_RECORDS SUPPLIED_.
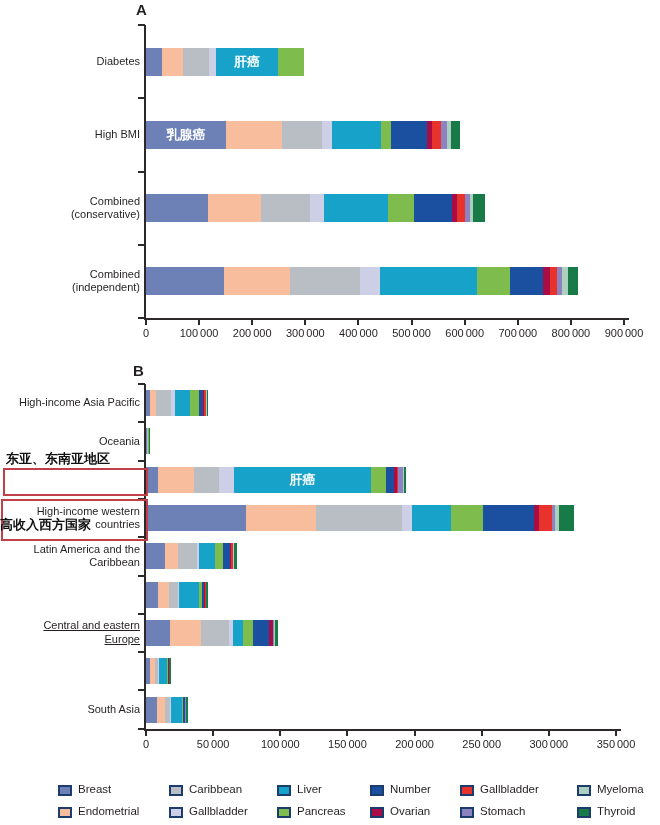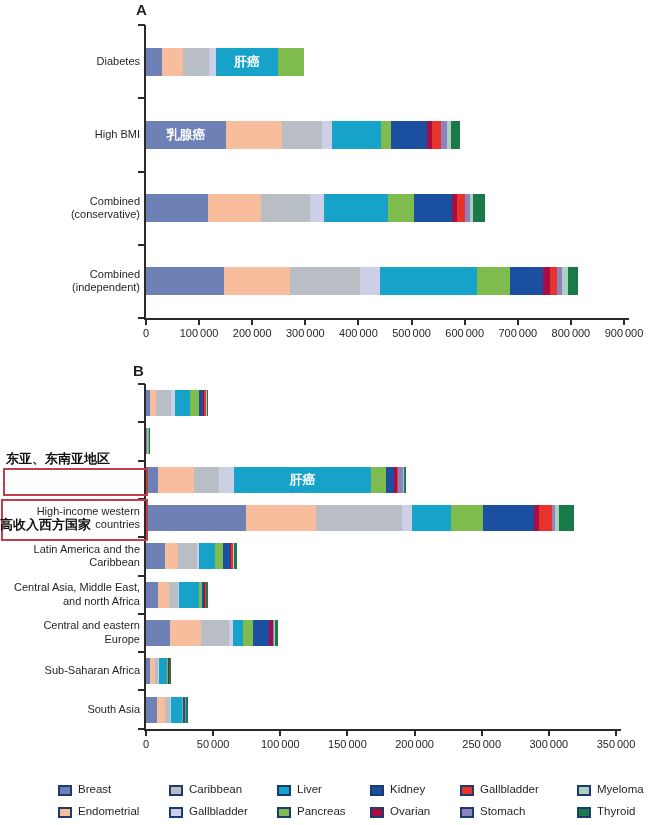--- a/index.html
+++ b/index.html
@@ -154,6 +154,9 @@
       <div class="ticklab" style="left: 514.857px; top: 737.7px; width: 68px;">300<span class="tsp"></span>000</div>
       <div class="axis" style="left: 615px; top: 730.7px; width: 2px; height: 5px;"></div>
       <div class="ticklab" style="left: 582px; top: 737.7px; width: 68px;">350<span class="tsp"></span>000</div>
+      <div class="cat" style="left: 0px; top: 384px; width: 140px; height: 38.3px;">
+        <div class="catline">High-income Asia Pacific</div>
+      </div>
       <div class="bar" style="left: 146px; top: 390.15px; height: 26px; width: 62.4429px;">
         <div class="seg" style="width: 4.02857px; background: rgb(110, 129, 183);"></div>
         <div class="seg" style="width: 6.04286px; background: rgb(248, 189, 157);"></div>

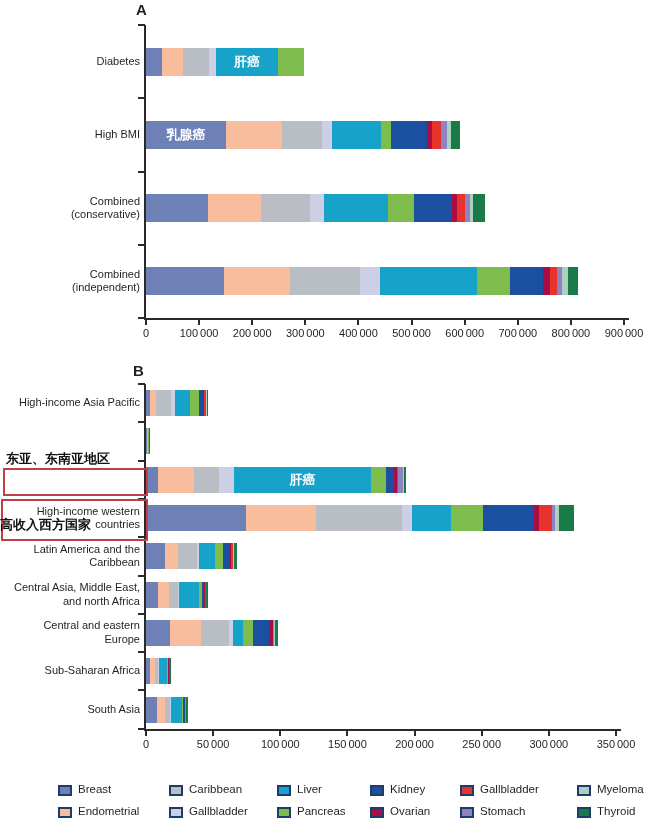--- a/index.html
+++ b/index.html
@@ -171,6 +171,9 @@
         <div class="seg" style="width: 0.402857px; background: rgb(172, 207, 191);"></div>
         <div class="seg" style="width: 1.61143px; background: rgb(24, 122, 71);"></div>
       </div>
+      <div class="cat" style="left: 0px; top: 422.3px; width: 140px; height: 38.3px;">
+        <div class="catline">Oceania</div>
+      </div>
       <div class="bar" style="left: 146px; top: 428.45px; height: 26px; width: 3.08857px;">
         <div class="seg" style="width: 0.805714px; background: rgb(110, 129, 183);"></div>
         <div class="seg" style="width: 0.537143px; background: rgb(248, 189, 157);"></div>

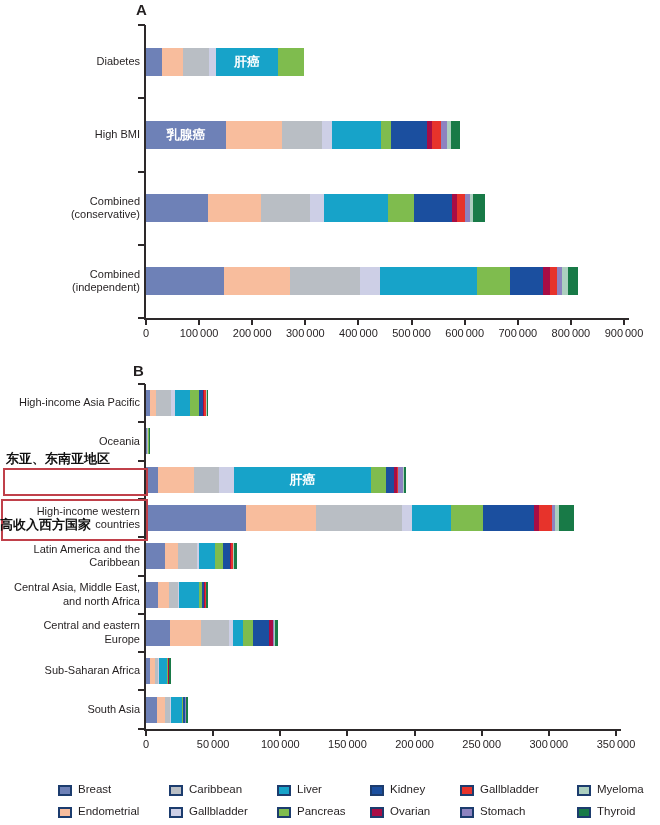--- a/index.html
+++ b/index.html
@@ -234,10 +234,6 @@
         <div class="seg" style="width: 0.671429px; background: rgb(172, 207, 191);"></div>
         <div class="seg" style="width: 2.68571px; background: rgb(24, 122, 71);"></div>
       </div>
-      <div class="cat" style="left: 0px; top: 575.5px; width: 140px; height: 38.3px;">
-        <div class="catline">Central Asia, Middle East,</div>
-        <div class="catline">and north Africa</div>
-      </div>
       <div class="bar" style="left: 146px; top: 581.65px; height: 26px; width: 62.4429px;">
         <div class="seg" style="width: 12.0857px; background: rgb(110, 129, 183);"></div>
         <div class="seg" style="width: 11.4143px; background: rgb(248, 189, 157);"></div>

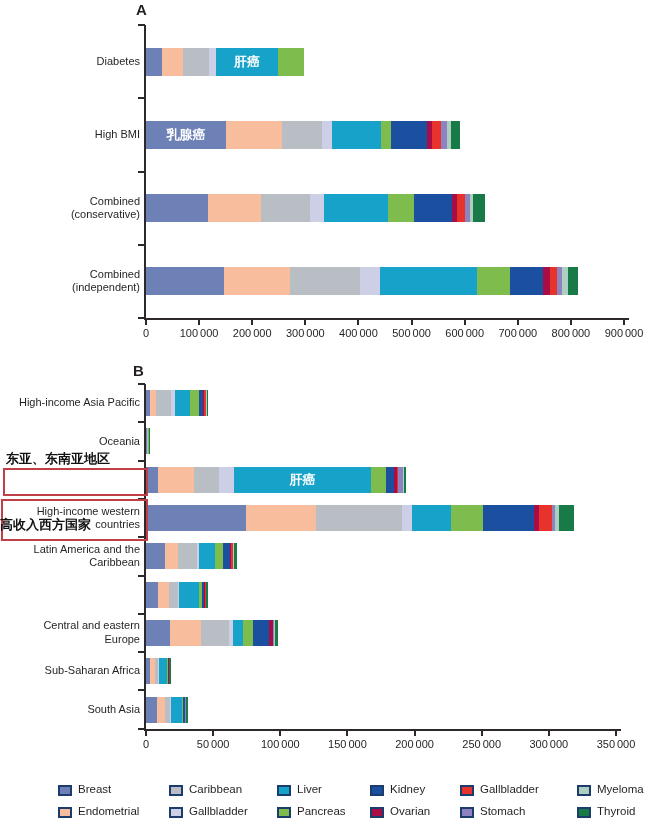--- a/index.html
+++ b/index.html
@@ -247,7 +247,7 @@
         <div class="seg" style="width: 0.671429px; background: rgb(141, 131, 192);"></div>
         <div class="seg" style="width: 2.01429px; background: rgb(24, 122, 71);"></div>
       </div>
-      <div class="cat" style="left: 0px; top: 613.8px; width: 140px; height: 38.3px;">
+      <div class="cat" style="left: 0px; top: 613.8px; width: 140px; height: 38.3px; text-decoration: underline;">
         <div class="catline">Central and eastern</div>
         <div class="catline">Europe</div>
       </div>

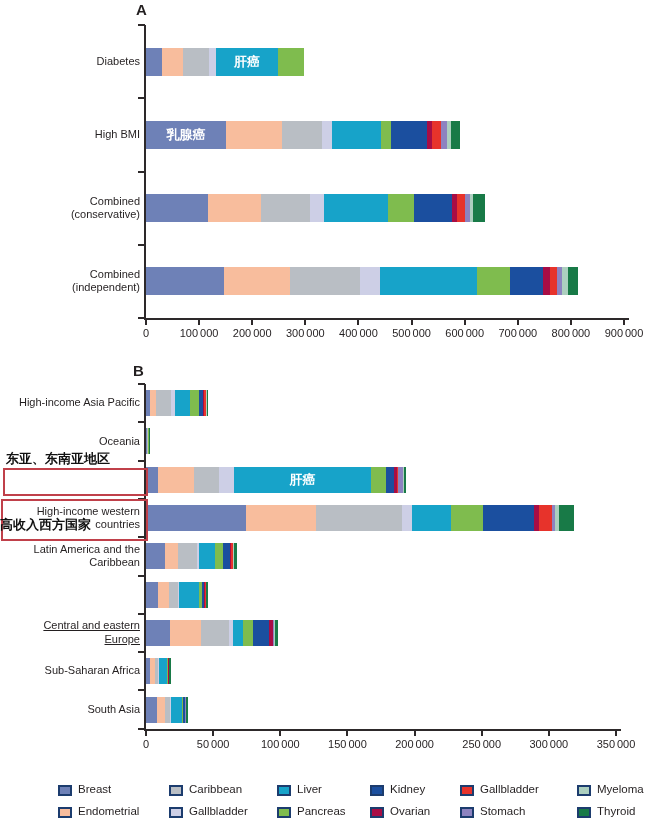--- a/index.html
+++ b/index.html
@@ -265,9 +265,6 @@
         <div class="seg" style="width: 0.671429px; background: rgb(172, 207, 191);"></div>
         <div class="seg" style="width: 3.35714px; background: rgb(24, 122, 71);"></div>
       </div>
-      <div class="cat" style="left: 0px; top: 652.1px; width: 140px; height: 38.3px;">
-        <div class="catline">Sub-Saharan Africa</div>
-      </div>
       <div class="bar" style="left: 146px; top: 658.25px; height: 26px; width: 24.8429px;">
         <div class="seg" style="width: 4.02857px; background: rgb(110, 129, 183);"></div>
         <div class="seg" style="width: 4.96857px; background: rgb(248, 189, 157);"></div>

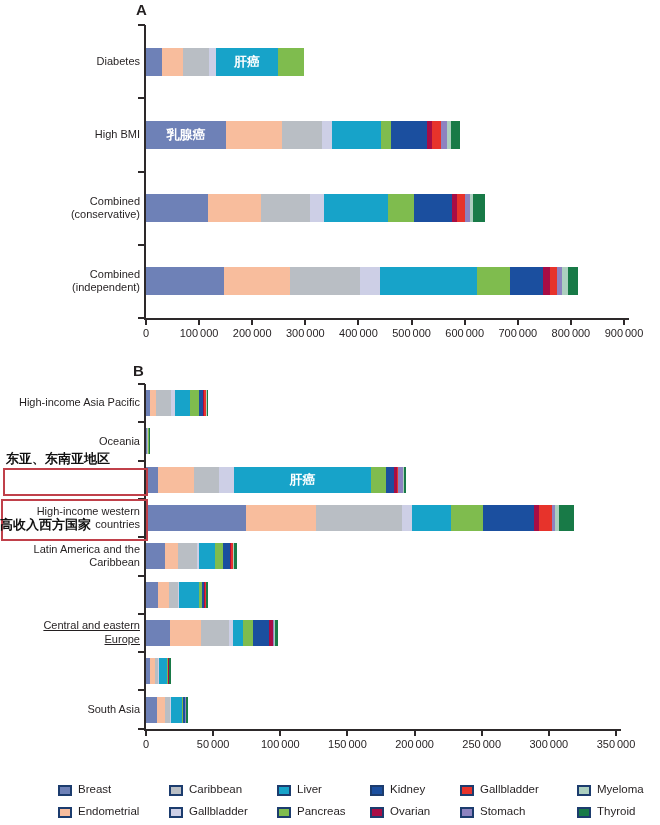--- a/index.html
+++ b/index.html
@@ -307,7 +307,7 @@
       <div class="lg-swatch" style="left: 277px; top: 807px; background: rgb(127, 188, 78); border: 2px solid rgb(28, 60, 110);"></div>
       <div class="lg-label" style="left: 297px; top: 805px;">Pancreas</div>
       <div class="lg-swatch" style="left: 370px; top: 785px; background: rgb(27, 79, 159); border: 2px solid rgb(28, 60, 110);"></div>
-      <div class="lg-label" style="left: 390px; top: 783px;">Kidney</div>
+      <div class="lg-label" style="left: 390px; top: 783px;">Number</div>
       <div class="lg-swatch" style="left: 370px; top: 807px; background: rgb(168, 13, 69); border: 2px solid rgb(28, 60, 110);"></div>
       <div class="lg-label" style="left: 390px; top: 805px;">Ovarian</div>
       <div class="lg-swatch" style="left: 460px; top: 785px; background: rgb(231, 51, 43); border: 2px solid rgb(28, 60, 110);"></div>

_ACTIVITY_.
Report how many lines of the listing hold the word "span", with nothing but the number.

_FINISHED EXERCISE_.
2